| Directions for this task |
Each line of the listing, apart from the pictures, is to be printed exactly.

| Supplied records |
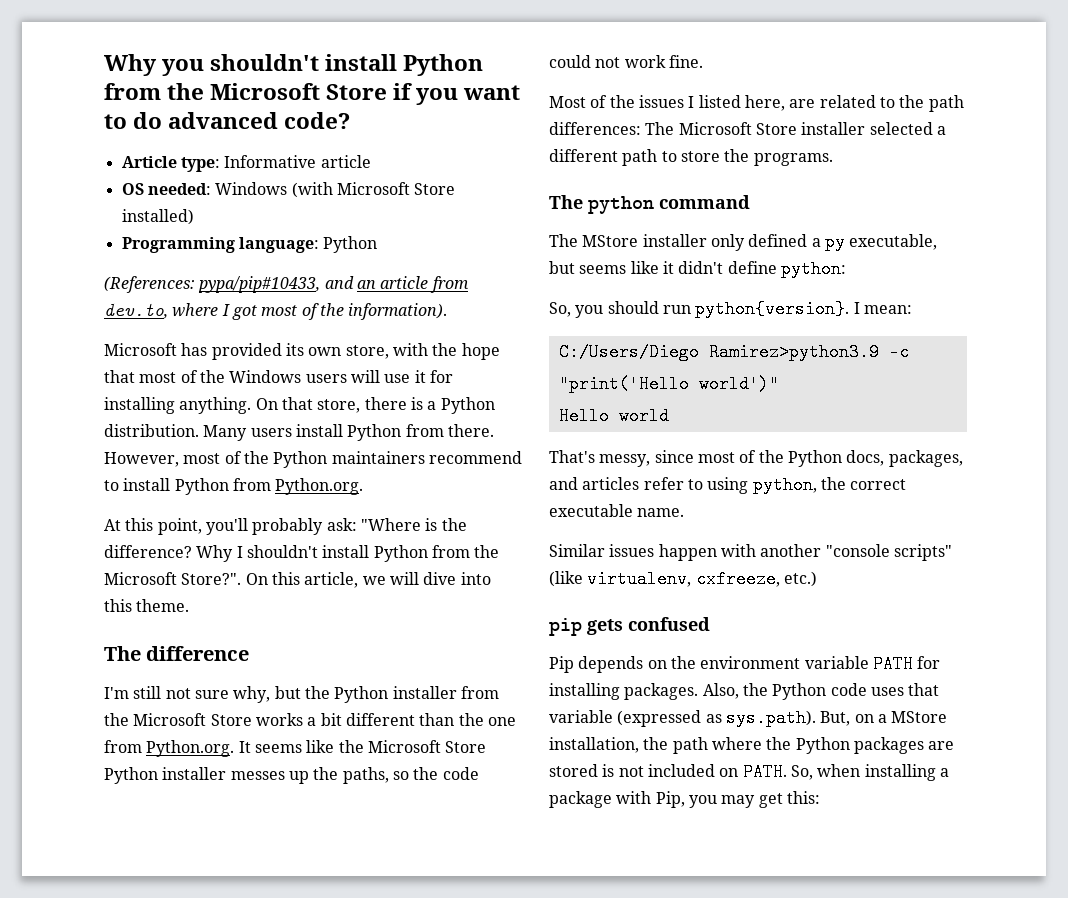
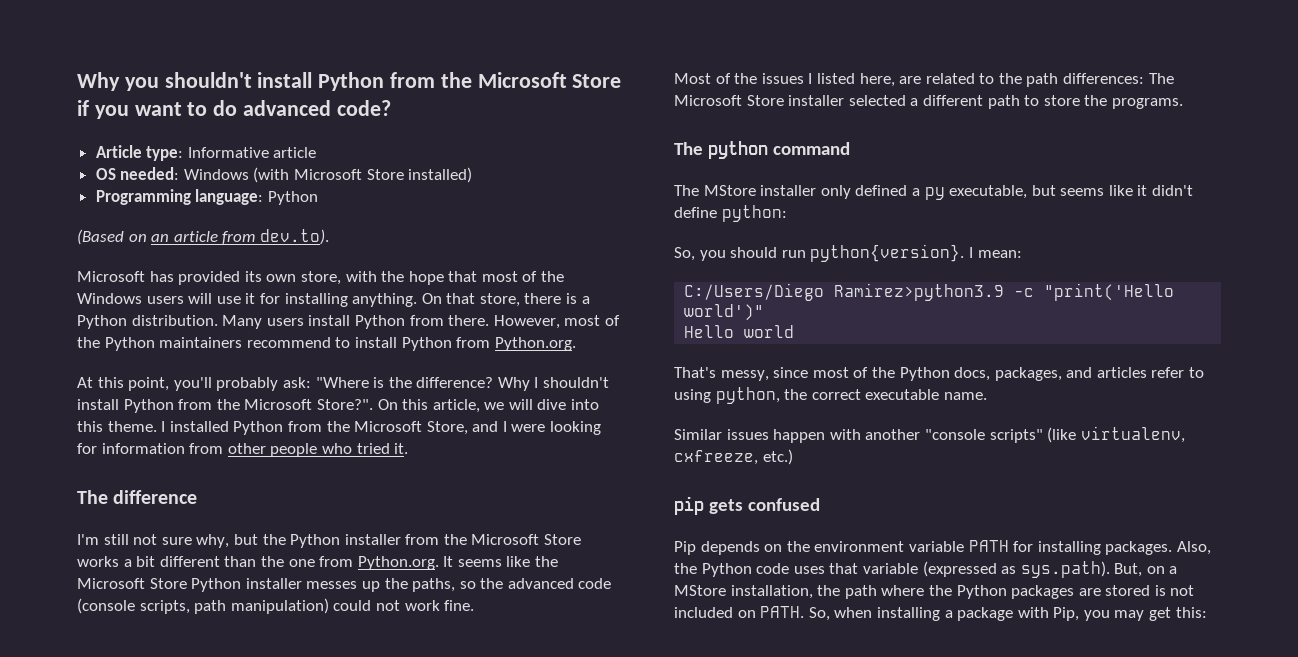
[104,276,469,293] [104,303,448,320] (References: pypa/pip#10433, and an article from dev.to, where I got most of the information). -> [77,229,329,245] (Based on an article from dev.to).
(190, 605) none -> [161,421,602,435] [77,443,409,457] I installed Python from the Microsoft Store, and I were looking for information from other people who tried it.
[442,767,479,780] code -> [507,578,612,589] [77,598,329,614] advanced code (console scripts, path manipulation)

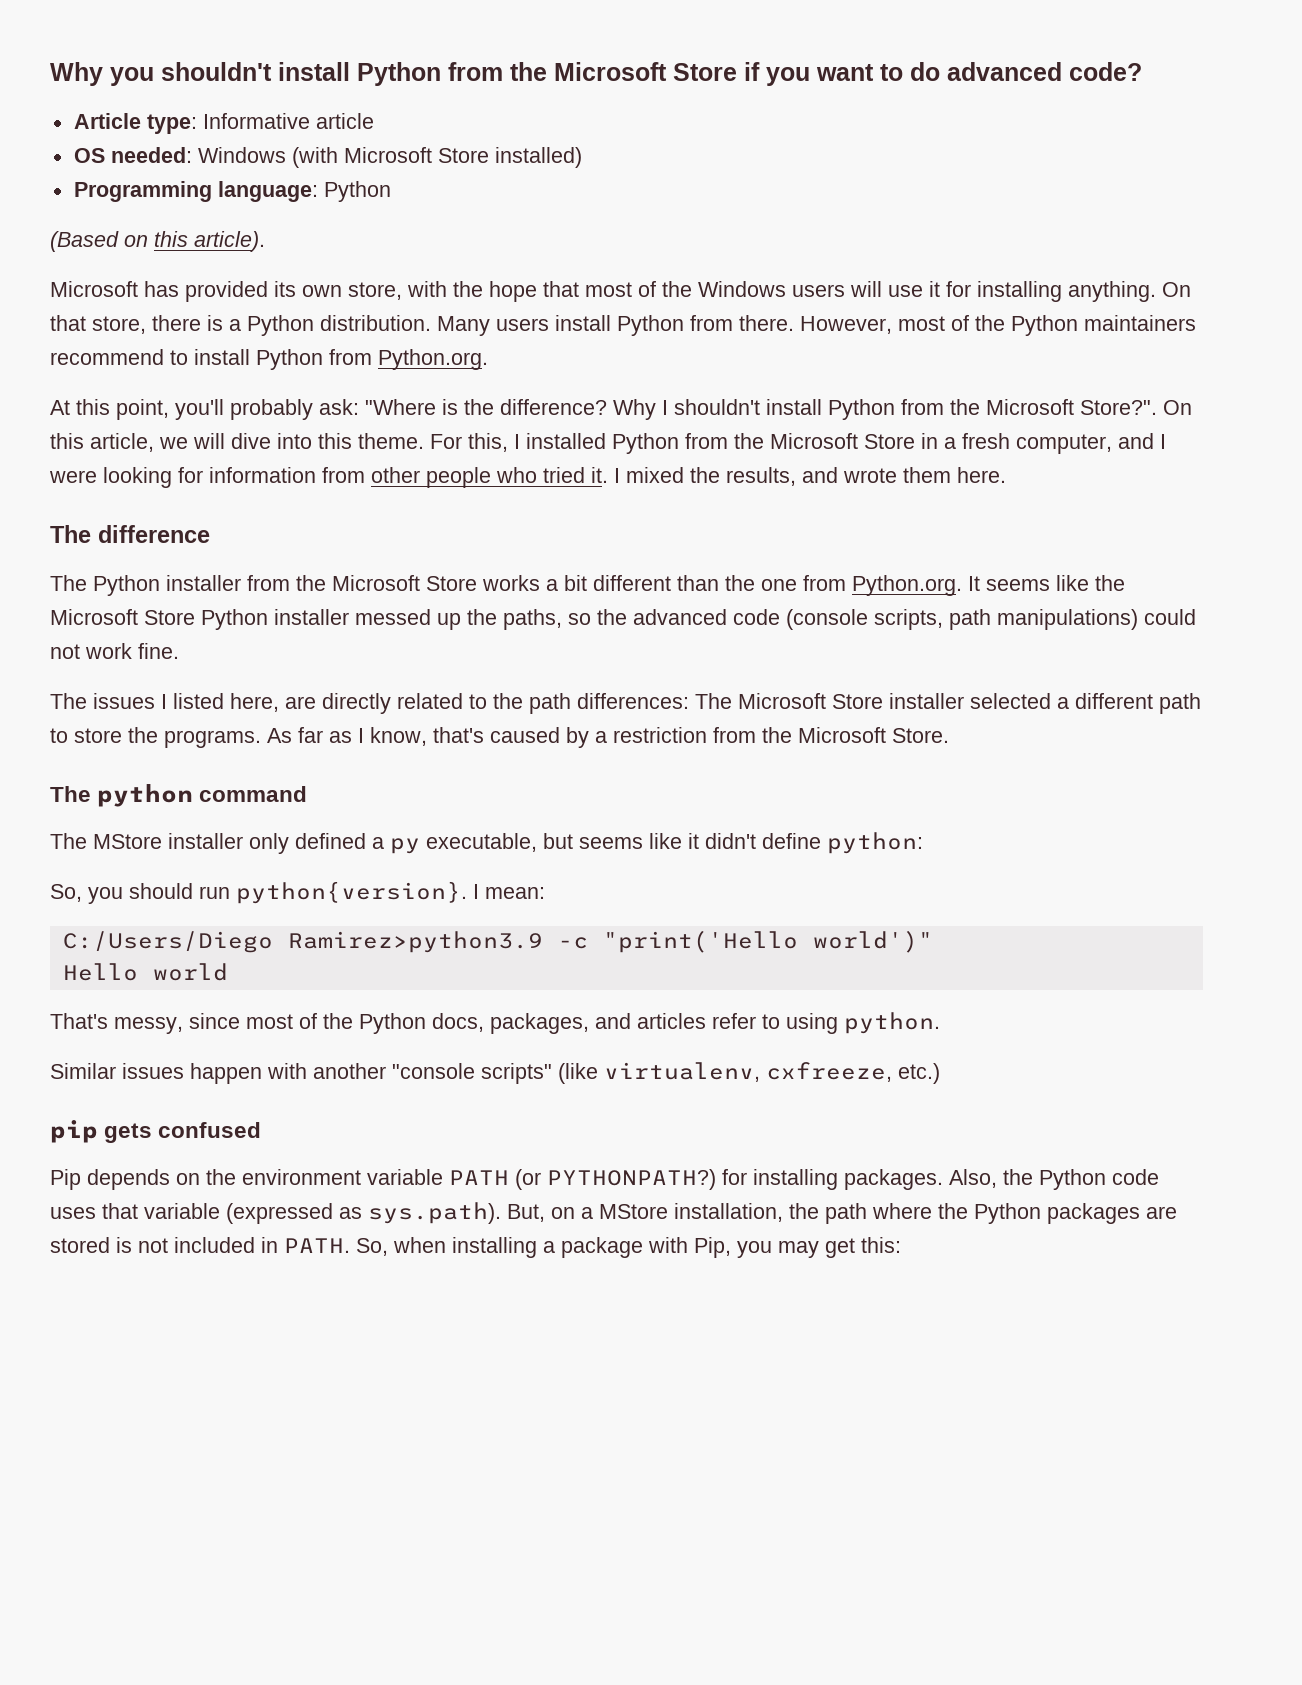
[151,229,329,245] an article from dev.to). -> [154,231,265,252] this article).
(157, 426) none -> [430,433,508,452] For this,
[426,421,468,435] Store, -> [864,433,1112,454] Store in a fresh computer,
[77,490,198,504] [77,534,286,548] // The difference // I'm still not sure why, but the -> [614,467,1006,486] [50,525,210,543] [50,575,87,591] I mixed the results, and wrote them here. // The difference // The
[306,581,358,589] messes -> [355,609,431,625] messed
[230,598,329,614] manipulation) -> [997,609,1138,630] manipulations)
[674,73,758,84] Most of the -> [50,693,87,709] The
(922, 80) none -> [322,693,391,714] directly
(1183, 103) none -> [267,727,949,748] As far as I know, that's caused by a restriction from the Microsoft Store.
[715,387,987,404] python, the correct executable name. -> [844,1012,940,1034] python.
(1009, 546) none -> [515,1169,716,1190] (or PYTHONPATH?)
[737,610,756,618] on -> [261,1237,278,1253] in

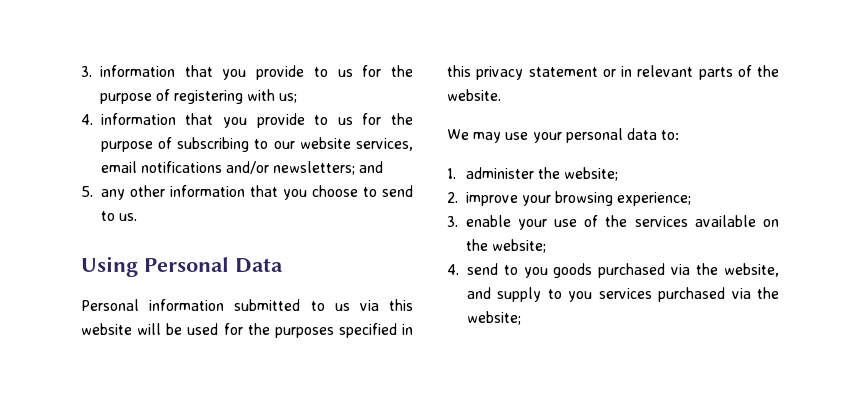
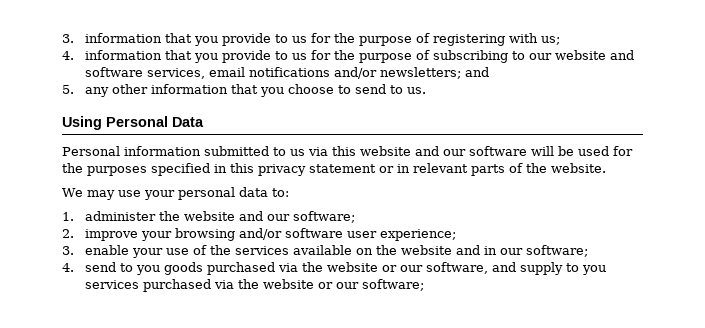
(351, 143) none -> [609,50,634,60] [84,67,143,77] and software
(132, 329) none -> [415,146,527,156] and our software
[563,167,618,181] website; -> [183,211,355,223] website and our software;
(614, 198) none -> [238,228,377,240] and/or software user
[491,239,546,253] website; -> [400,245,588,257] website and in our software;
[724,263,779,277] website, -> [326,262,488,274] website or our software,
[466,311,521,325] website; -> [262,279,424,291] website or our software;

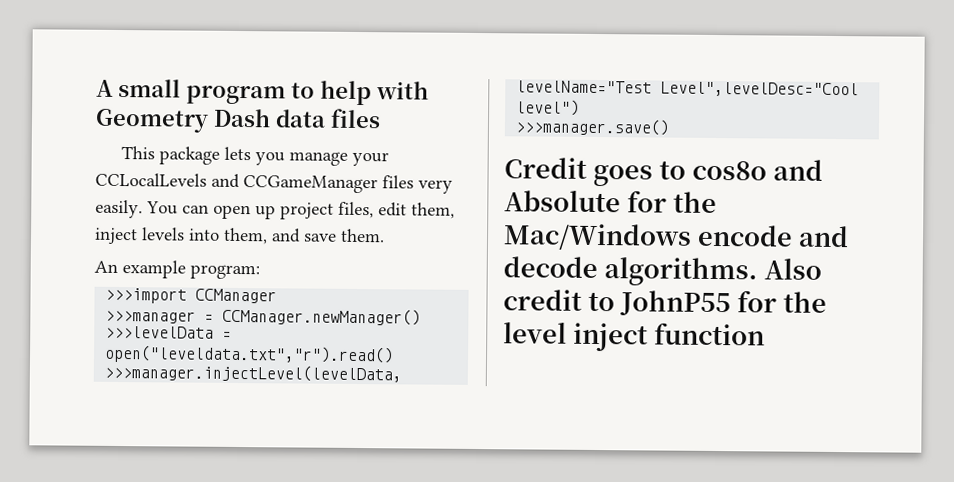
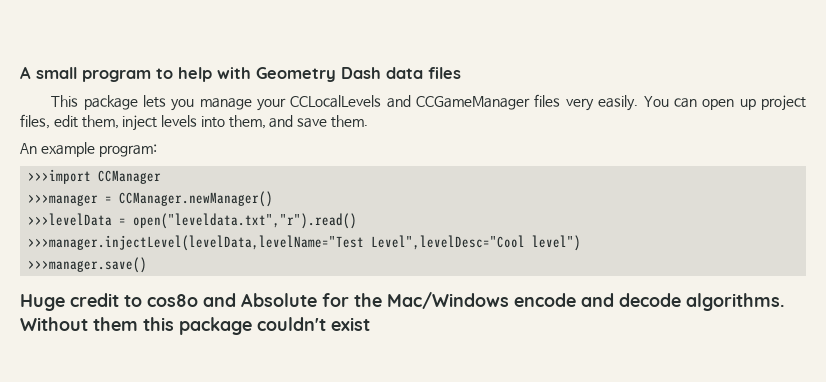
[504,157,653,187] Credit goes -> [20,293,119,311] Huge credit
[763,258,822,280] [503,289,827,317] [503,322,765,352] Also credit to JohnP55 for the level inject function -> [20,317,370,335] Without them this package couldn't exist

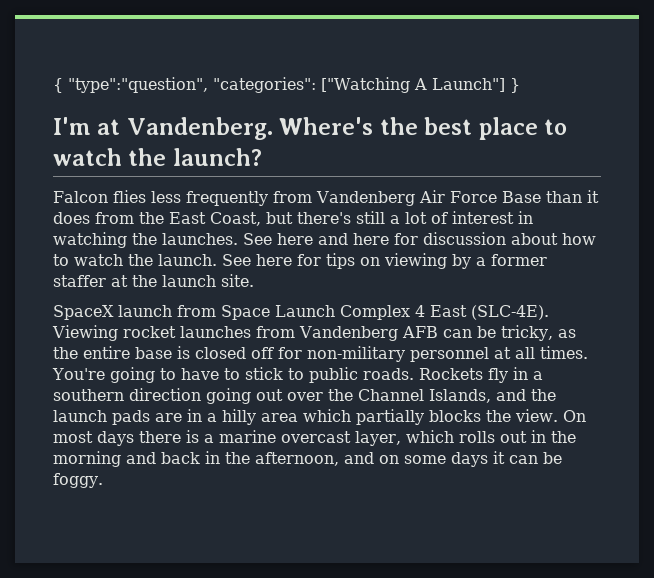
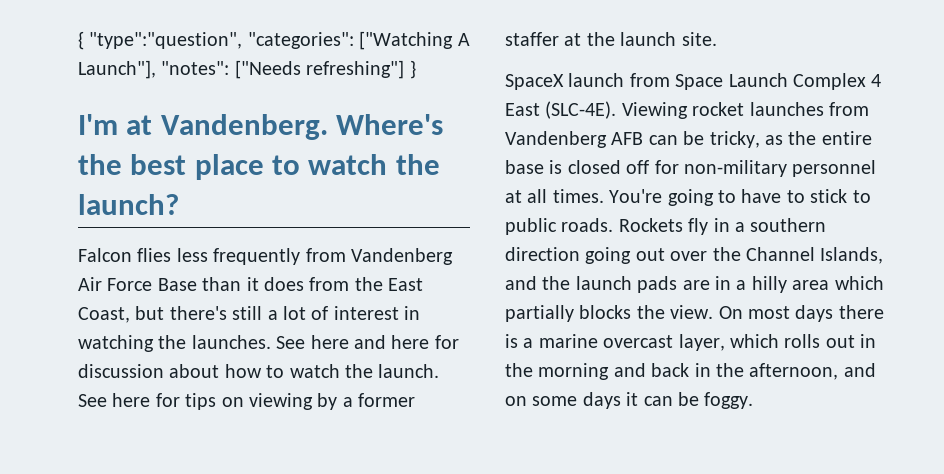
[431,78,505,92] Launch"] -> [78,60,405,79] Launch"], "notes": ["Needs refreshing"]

| Output for this task |
[104,276,469,293] [104,303,448,320] (References: pypa/pip#10433, and an article from dev.to, where I got most of the information). -> [77,229,329,245] (Based on an article from dev.to).
(190, 605) none -> [161,421,602,435] [77,443,409,457] I installed Python from the Microsoft Store, and I were looking for information from other people who tried it.
[442,767,479,780] code -> [507,578,612,589] [77,598,329,614] advanced code (console scripts, path manipulation)

[151,229,329,245] an article from dev.to). -> [154,231,265,252] this article).
(157, 426) none -> [430,433,508,452] For this,
[426,421,468,435] Store, -> [864,433,1112,454] Store in a fresh computer,
[77,490,198,504] [77,534,286,548] // The difference // I'm still not sure why, but the -> [614,467,1006,486] [50,525,210,543] [50,575,87,591] I mixed the results, and wrote them here. // The difference // The
[306,581,358,589] messes -> [355,609,431,625] messed
[230,598,329,614] manipulation) -> [997,609,1138,630] manipulations)
[674,73,758,84] Most of the -> [50,693,87,709] The
(922, 80) none -> [322,693,391,714] directly
(1183, 103) none -> [267,727,949,748] As far as I know, that's caused by a restriction from the Microsoft Store.
[715,387,987,404] python, the correct executable name. -> [844,1012,940,1034] python.
(1009, 546) none -> [515,1169,716,1190] (or PYTHONPATH?)
[737,610,756,618] on -> [261,1237,278,1253] in

(351, 143) none -> [609,50,634,60] [84,67,143,77] and software
(132, 329) none -> [415,146,527,156] and our software
[563,167,618,181] website; -> [183,211,355,223] website and our software;
(614, 198) none -> [238,228,377,240] and/or software user
[491,239,546,253] website; -> [400,245,588,257] website and in our software;
[724,263,779,277] website, -> [326,262,488,274] website or our software,
[466,311,521,325] website; -> [262,279,424,291] website or our software;

[504,157,653,187] Credit goes -> [20,293,119,311] Huge credit
[763,258,822,280] [503,289,827,317] [503,322,765,352] Also credit to JohnP55 for the level inject function -> [20,317,370,335] Without them this package couldn't exist

[431,78,505,92] Launch"] -> [78,60,405,79] Launch"], "notes": ["Needs refreshing"]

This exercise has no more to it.